Task input Start Marker

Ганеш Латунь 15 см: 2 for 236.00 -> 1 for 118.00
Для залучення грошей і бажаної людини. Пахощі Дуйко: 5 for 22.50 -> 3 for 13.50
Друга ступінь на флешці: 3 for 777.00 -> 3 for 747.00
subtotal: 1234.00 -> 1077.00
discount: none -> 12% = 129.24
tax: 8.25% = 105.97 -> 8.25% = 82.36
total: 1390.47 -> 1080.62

Task input End Marker

Aim of the exercise
Your reply must contain exactly the lines from the first line of the data through the line holding "tax: 8.25% = 105.97 -> 8.25% = 82.36", and nothing more.

Answer to this problem
Ганеш Латунь 15 см: 2 for 236.00 -> 1 for 118.00
Для залучення грошей і бажаної людини. Пахощі Дуйко: 5 for 22.50 -> 3 for 13.50
Друга ступінь на флешці: 3 for 777.00 -> 3 for 747.00
subtotal: 1234.00 -> 1077.00
discount: none -> 12% = 129.24
tax: 8.25% = 105.97 -> 8.25% = 82.36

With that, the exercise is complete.